An exact copy of each line below is needed, with no images in it.

=-=-=

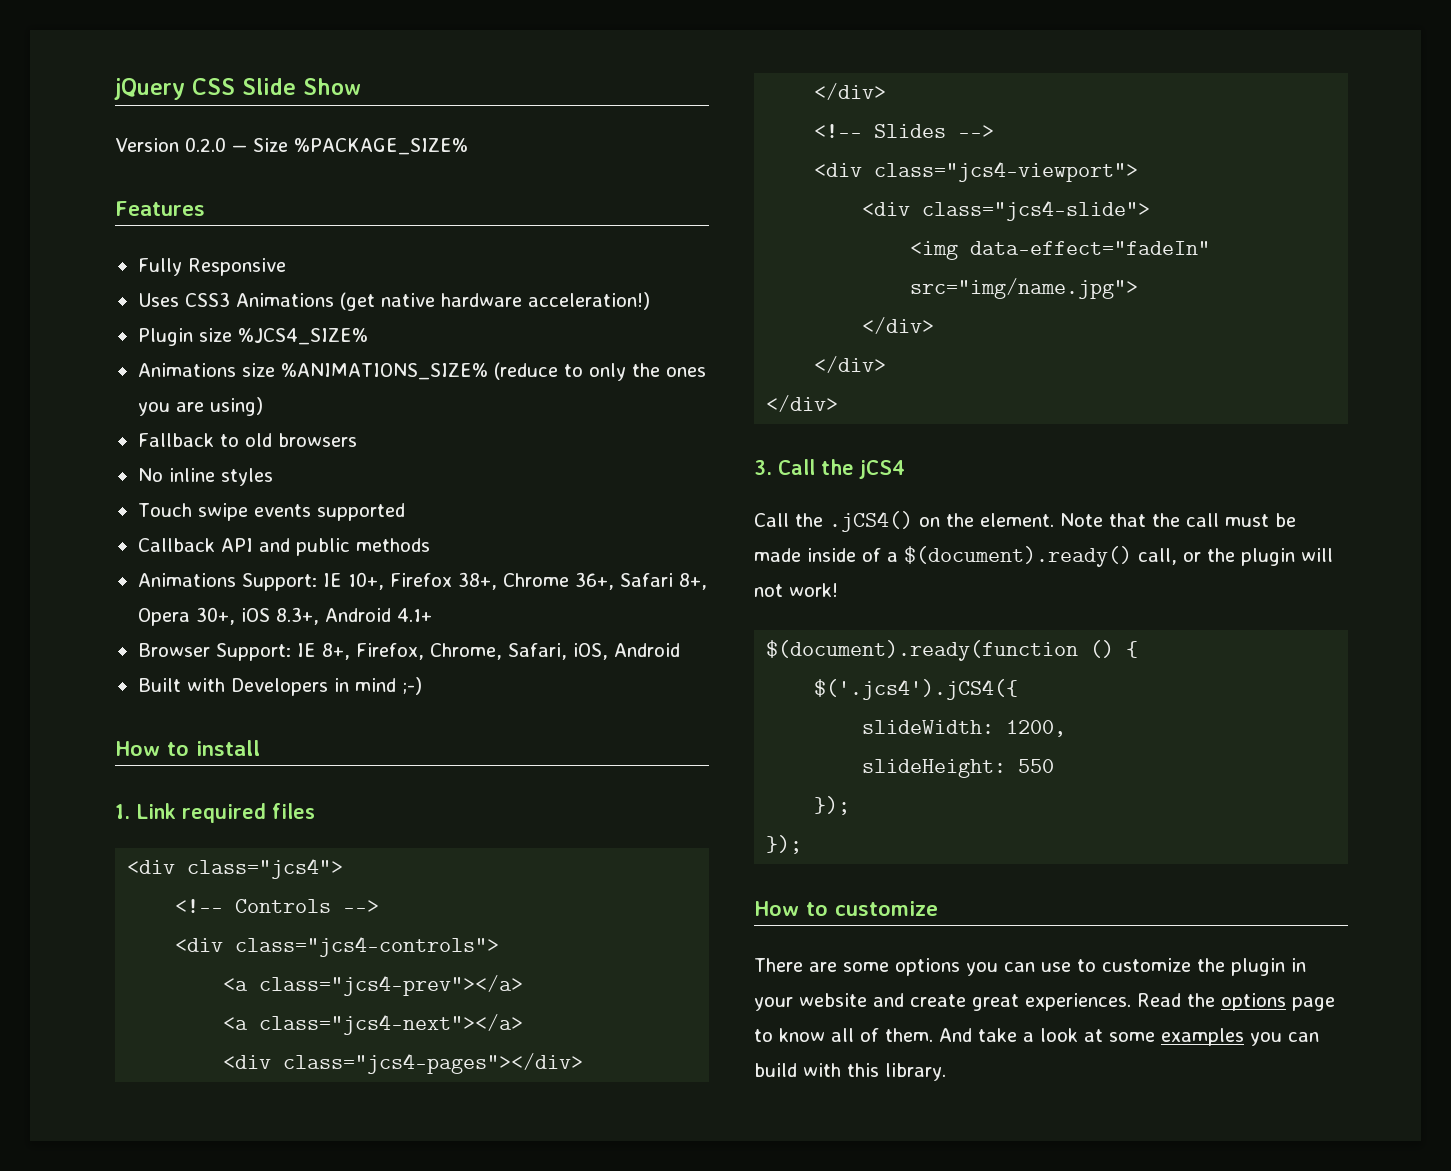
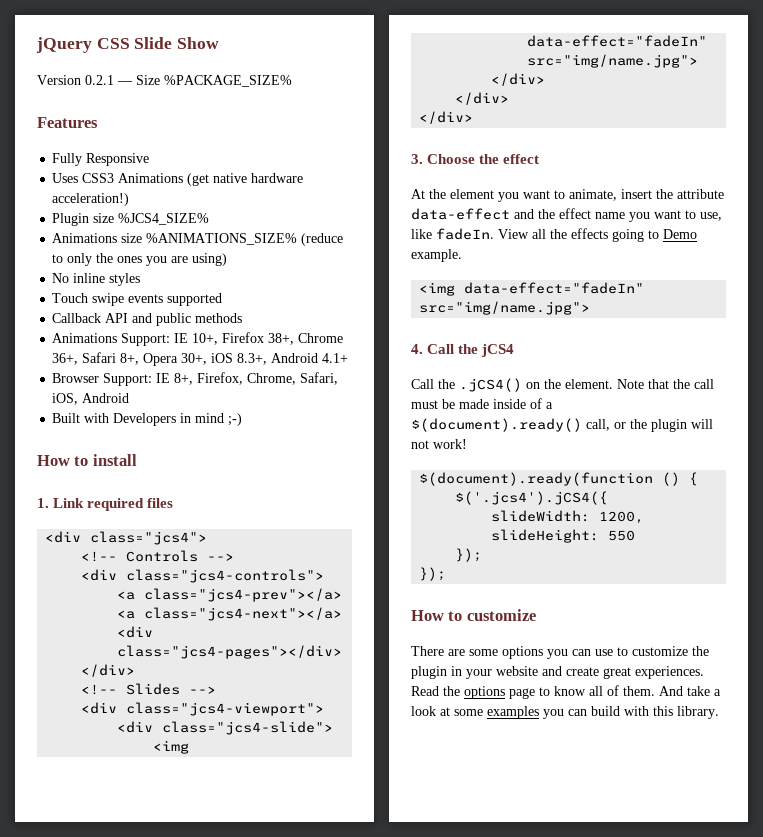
[184,137,226,152] 0.2.0 -> [85,75,114,85] 0.2.1
[137,433,357,447] // Fallback to old browsers -> (228, 259) none
(772, 467) none -> [427,154,540,164] [411,189,724,202] [411,208,722,222] [411,228,697,242] [411,249,462,262] [419,282,645,296] [419,301,591,315] [411,344,423,354] Choose the effect // At the element you want to animate, insert the attribute data-effect and the effect name you want to use, like fadeIn. View all the effects going to Demo example. // <img data-effect="fadeIn" src="img/name.jpg"> // 4.

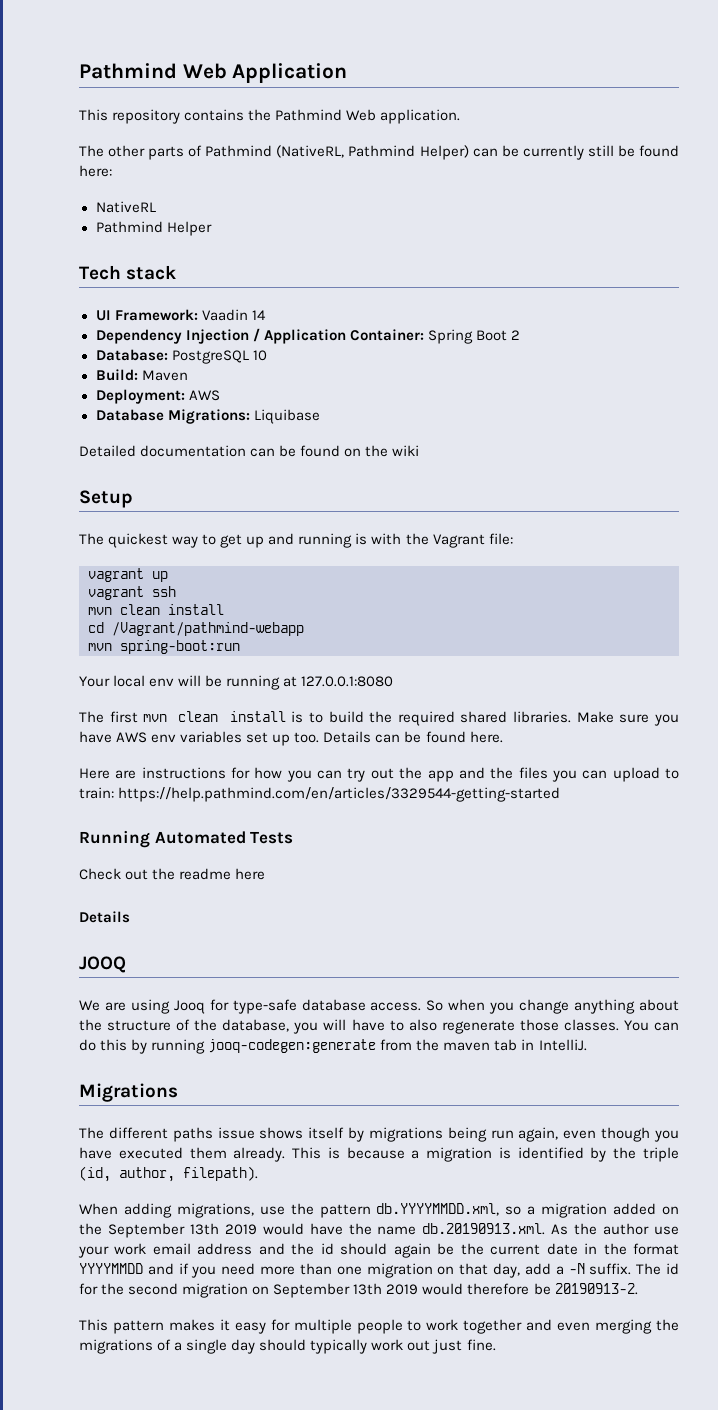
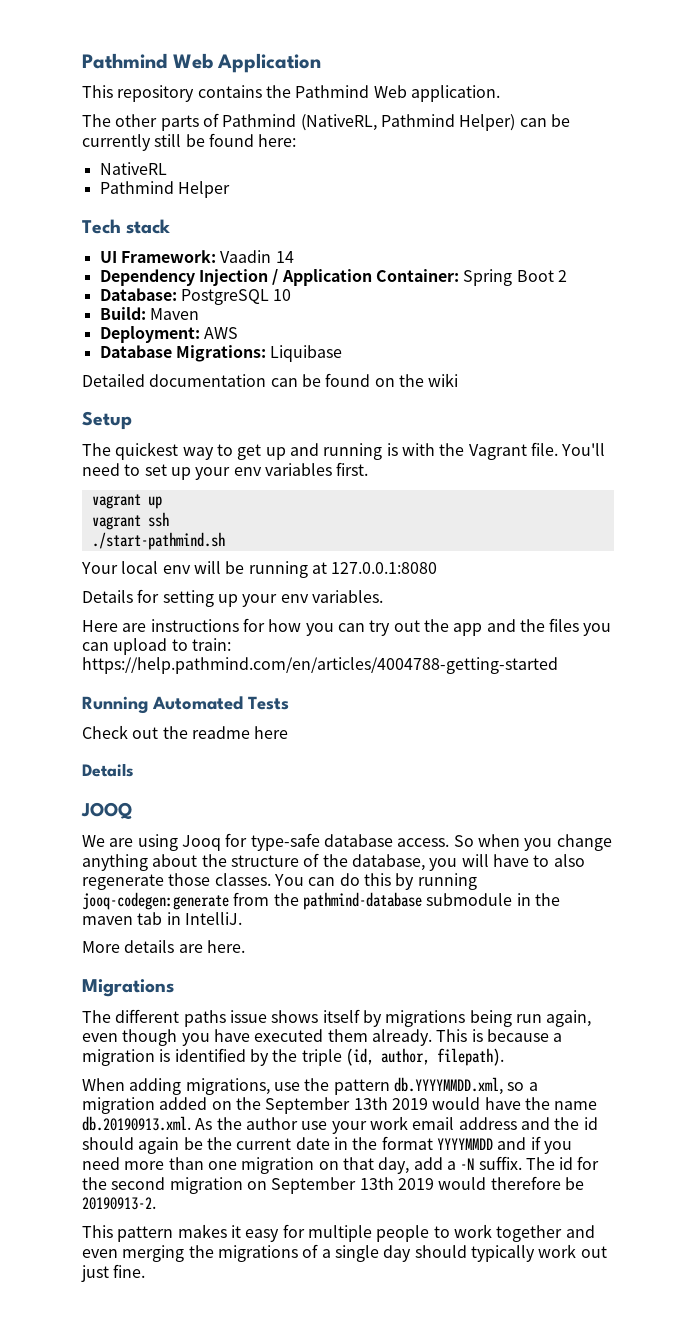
[488,533,513,545] [88,568,168,582] [88,586,176,600] [88,604,224,615] [88,622,304,636] [88,640,240,654] file: // vagrant up // vagrant ssh // mvn clean install // cd /Vagrant/pathmind-webapp // mvn spring-boot:run -> [530,442,606,456] [82,462,369,480] [91,494,162,509] [91,512,169,530] [91,532,225,550] file. You'll need to set up your env variables first. // vagrant up // vagrant ssh // ./start-pathmind.sh
[79,711,679,726] [79,731,503,746] The first mvn clean install is to build the required shared libraries. Make sure you have AWS env variables set up too. Details can be found here. -> [82,589,383,607] Details for setting up your env variables.
[118,787,561,802] https://help.pathmind.com/en/articles/3329544-getting-started -> [82,657,558,674] https://help.pathmind.com/en/articles/4004788-getting-started
(440, 1045) none -> [302,892,560,910] pathmind-database submodule in the
(587, 1045) none -> [82,940,245,953] // More details are here.

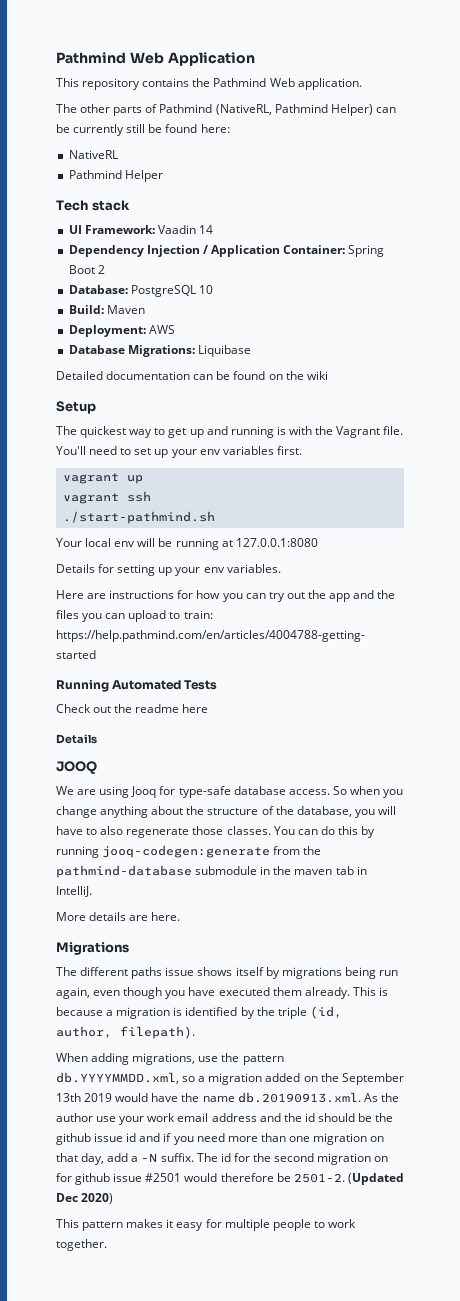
[138,1137,180,1154] again -> (355, 1117) none
[236,1136,493,1150] current date in the format YYYYMMDD -> [56,1133,137,1145] github issue id
[271,1176,584,1194] [82,1197,156,1210] September 13th 2019 would therefore be 20190913-2. -> [56,1173,404,1185] [56,1193,114,1204] for github issue #2501 would therefore be 2501-2. (Updated Dec 2020)
[496,1225,595,1242] [82,1244,607,1262] [81,1264,146,1282] together and even merging the migrations of a single day should typically work out just fine. -> [56,1239,107,1251] together.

=-=-=

§ Task answer:
[184,137,226,152] 0.2.0 -> [85,75,114,85] 0.2.1
[137,433,357,447] // Fallback to old browsers -> (228, 259) none
(772, 467) none -> [427,154,540,164] [411,189,724,202] [411,208,722,222] [411,228,697,242] [411,249,462,262] [419,282,645,296] [419,301,591,315] [411,344,423,354] Choose the effect // At the element you want to animate, insert the attribute data-effect and the effect name you want to use, like fadeIn. View all the effects going to Demo example. // <img data-effect="fadeIn" src="img/name.jpg"> // 4.

[488,533,513,545] [88,568,168,582] [88,586,176,600] [88,604,224,615] [88,622,304,636] [88,640,240,654] file: // vagrant up // vagrant ssh // mvn clean install // cd /Vagrant/pathmind-webapp // mvn spring-boot:run -> [530,442,606,456] [82,462,369,480] [91,494,162,509] [91,512,169,530] [91,532,225,550] file. You'll need to set up your env variables first. // vagrant up // vagrant ssh // ./start-pathmind.sh
[79,711,679,726] [79,731,503,746] The first mvn clean install is to build the required shared libraries. Make sure you have AWS env variables set up too. Details can be found here. -> [82,589,383,607] Details for setting up your env variables.
[118,787,561,802] https://help.pathmind.com/en/articles/3329544-getting-started -> [82,657,558,674] https://help.pathmind.com/en/articles/4004788-getting-started
(440, 1045) none -> [302,892,560,910] pathmind-database submodule in the
(587, 1045) none -> [82,940,245,953] // More details are here.

[138,1137,180,1154] again -> (355, 1117) none
[236,1136,493,1150] current date in the format YYYYMMDD -> [56,1133,137,1145] github issue id
[271,1176,584,1194] [82,1197,156,1210] September 13th 2019 would therefore be 20190913-2. -> [56,1173,404,1185] [56,1193,114,1204] for github issue #2501 would therefore be 2501-2. (Updated Dec 2020)
[496,1225,595,1242] [82,1244,607,1262] [81,1264,146,1282] together and even merging the migrations of a single day should typically work out just fine. -> [56,1239,107,1251] together.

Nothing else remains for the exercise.